(Revision tracking records)
※ ※ ※
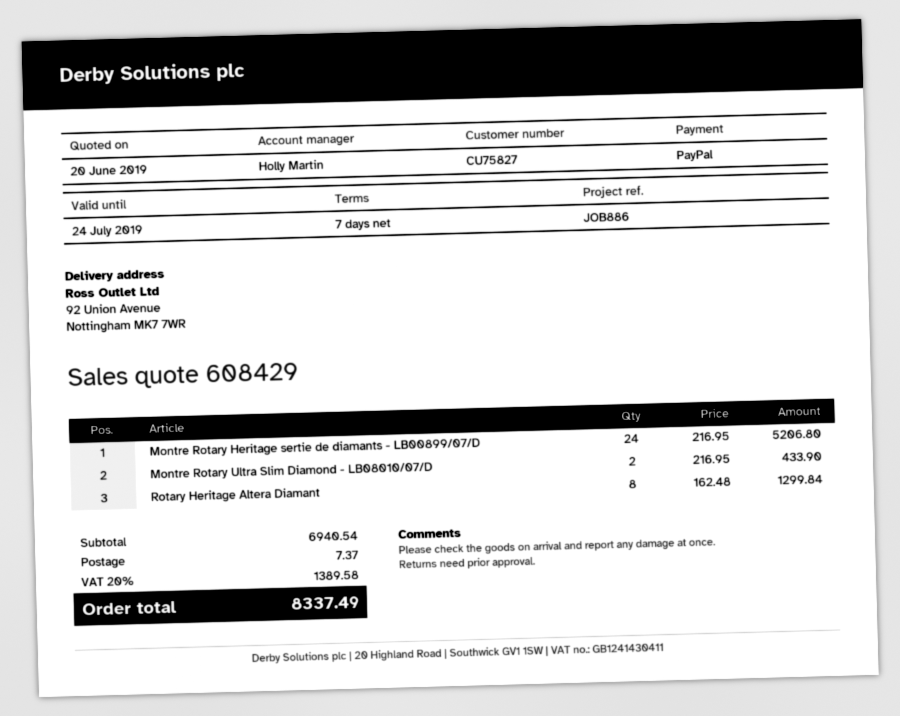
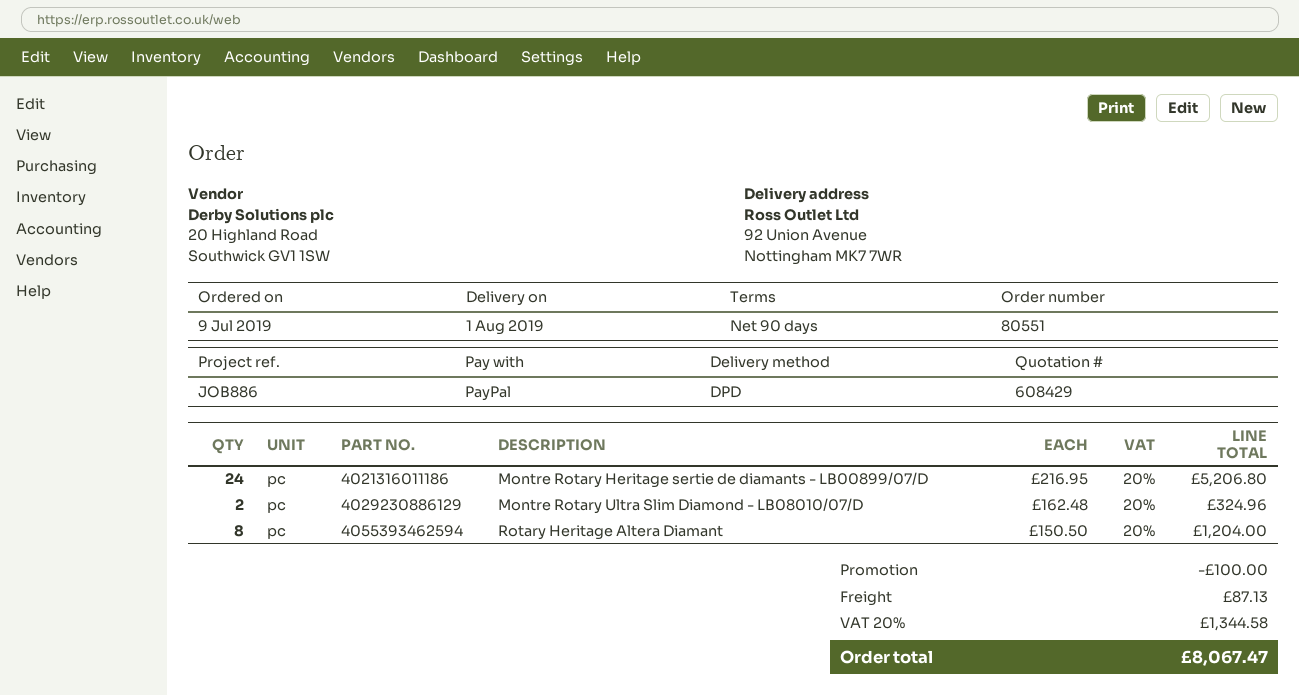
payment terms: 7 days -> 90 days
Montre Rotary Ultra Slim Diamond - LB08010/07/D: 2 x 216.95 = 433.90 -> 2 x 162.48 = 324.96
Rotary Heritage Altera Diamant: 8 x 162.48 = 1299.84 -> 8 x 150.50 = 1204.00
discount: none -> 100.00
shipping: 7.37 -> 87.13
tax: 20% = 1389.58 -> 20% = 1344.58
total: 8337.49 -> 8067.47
※ ※ ※
— Work to be completed —
Repeat the records above exactly. No pictures go into the repeat.

— Solution for this exercise —
payment terms: 7 days -> 90 days
Montre Rotary Ultra Slim Diamond - LB08010/07/D: 2 x 216.95 = 433.90 -> 2 x 162.48 = 324.96
Rotary Heritage Altera Diamant: 8 x 162.48 = 1299.84 -> 8 x 150.50 = 1204.00
discount: none -> 100.00
shipping: 7.37 -> 87.13
tax: 20% = 1389.58 -> 20% = 1344.58
total: 8337.49 -> 8067.47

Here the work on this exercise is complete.